*** Block opens ***

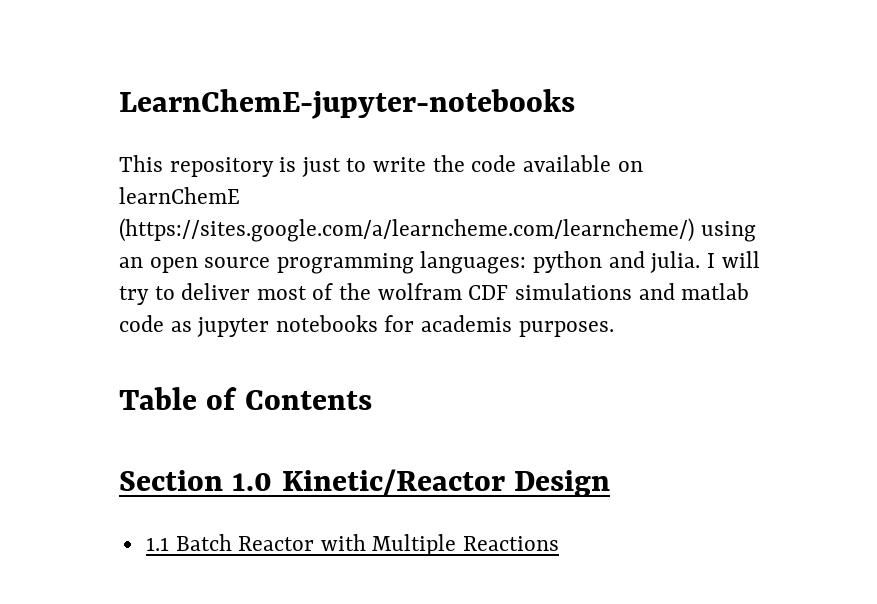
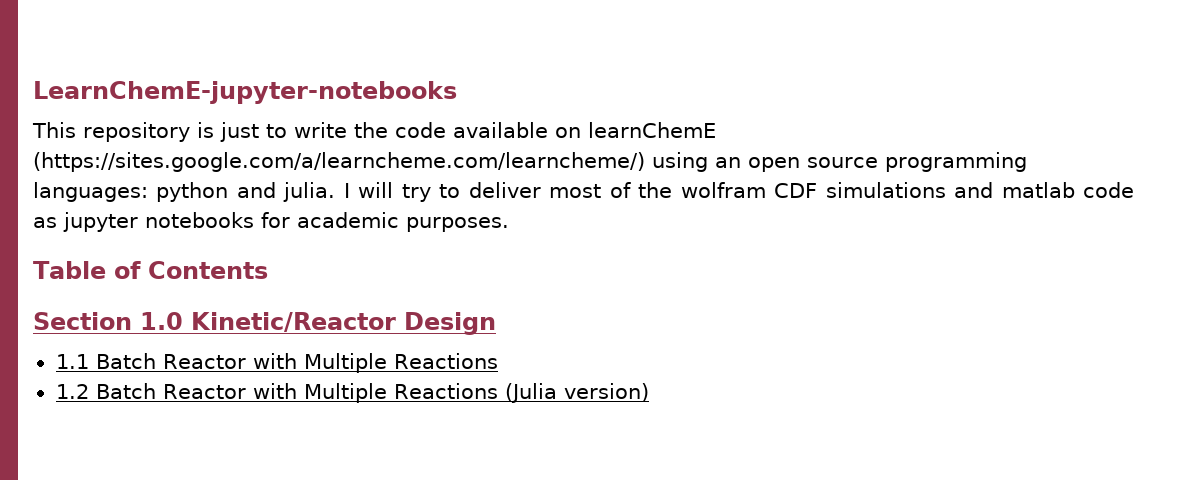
- I will try to deliver most of the wolfram CDF simulations and matlab code as jupyter notebooks for academis purposes.
+ I will try to deliver most of the wolfram CDF simulations and matlab code as jupyter notebooks for academic purposes.
+ 1.2 Batch Reactor with Multiple Reactions (Julia version)

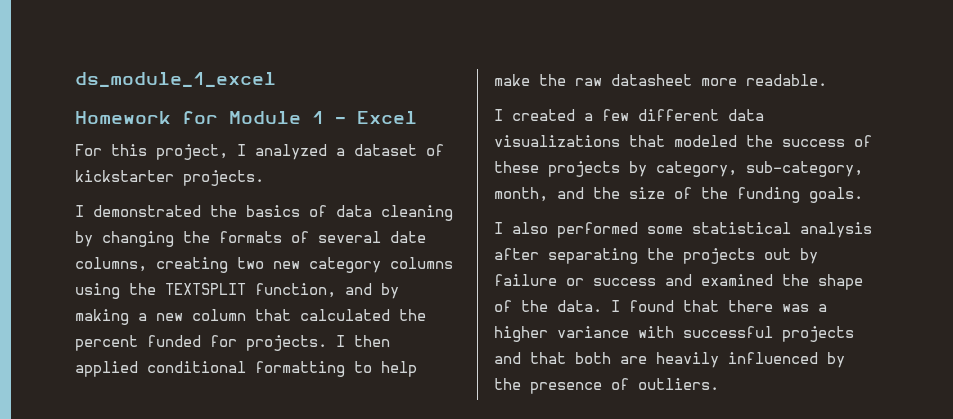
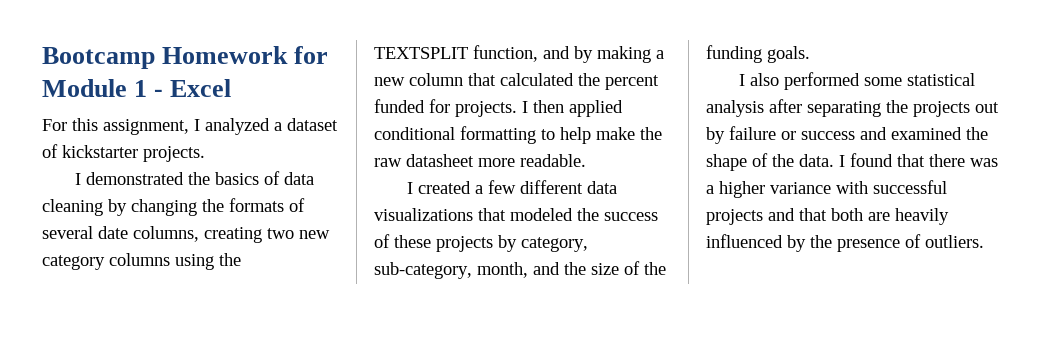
- ds_module_1_excel
- Homework for Module 1 - Excel
+ Bootcamp Homework for Module 1 - Excel
- For this project, I analyzed a dataset of kickstarter projects.
+ For this assignment, I analyzed a dataset of kickstarter projects.

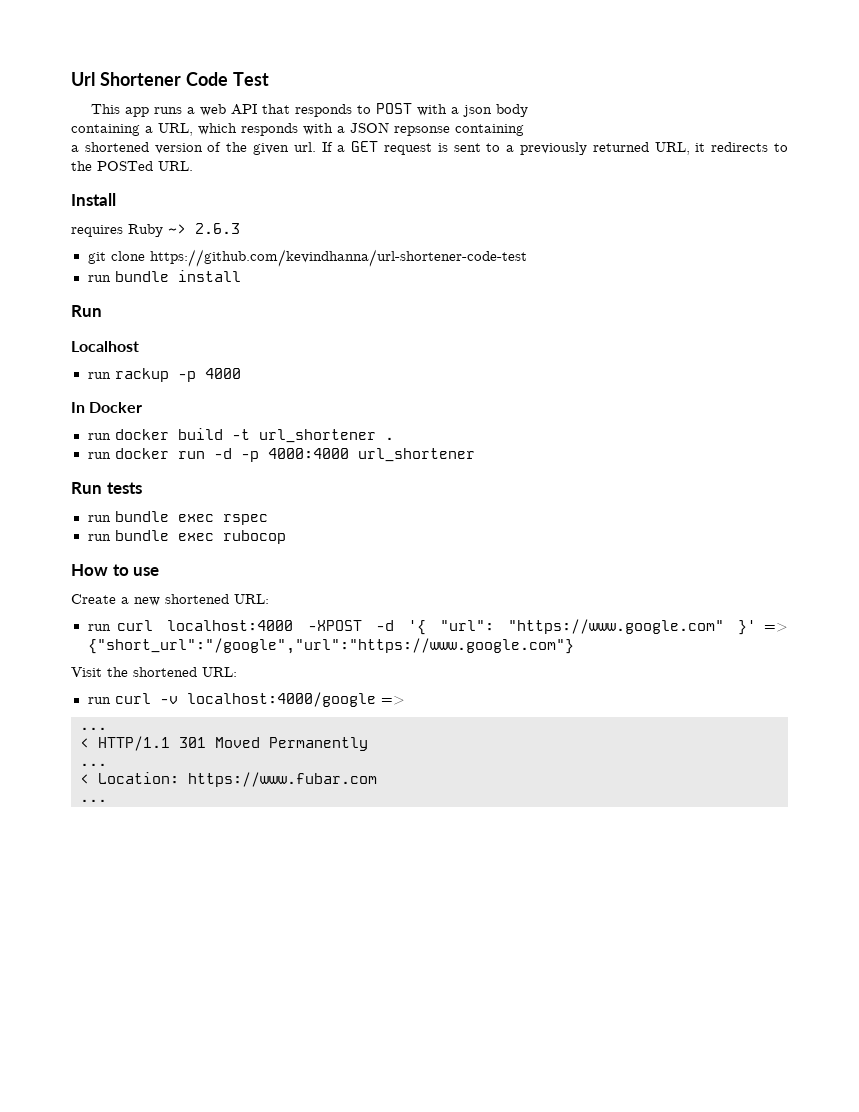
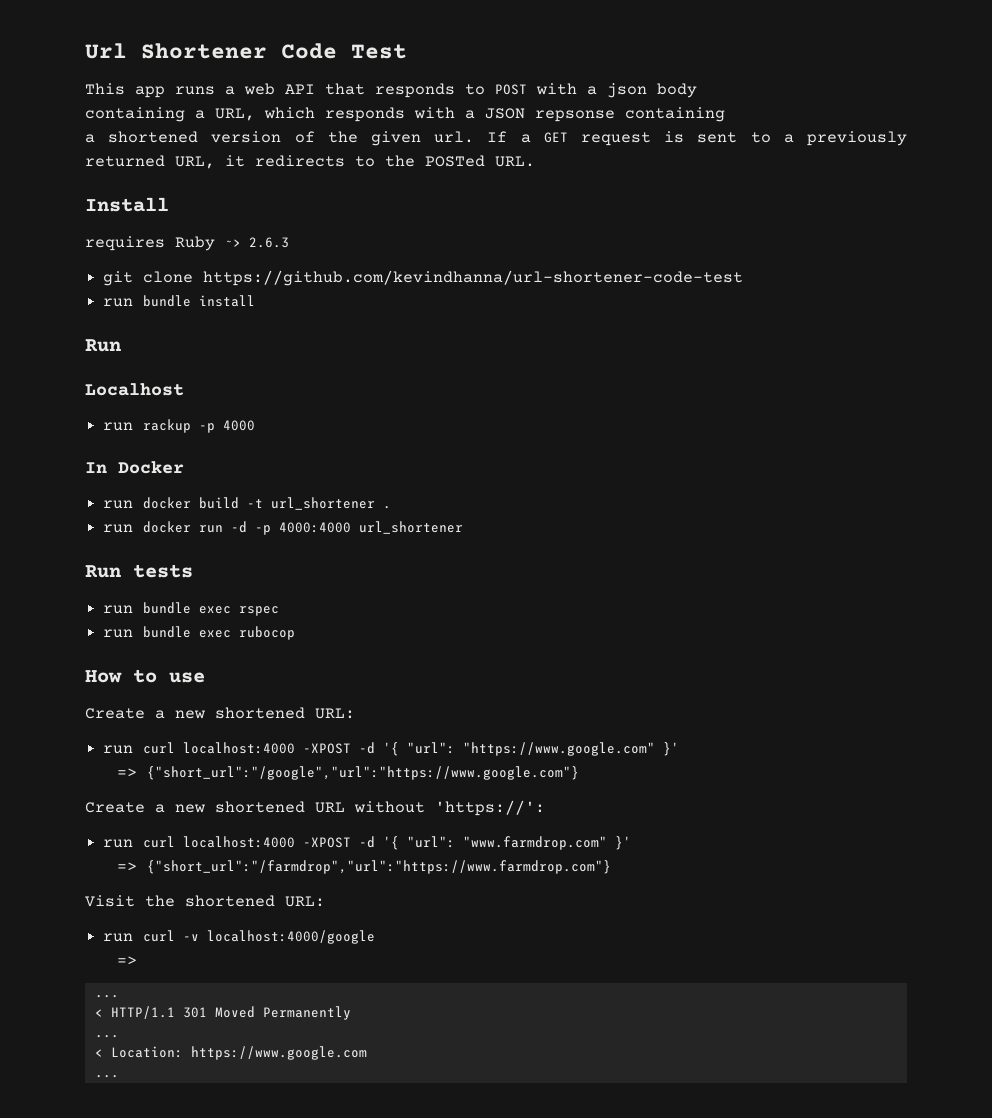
- run curl localhost:4000 -XPOST -d '{ "url": "https://www.google.com" }' => {"short_url":"/google","url":"https://www.google.com"}
+ run curl localhost:4000 -XPOST -d '{ "url": "https://www.google.com" }'
+ => {"short_url":"/google","url":"https://www.google.com"}
+ Create a new shortened URL without 'https://':
+ run curl localhost:4000 -XPOST -d '{ "url": "www.farmdrop.com" }'
+ => {"short_url":"/farmdrop","url":"https://www.farmdrop.com"}
- run curl -v localhost:4000/google =>
+ run curl -v localhost:4000/google
+ =>
- < Location: https://www.fubar.com
+ < Location: https://www.google.com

*** Block closes ***

EXERCISE DETAILS
For the records above, state the number of lines holding the string "simulations", without further comment.

RESPONSE AREA
2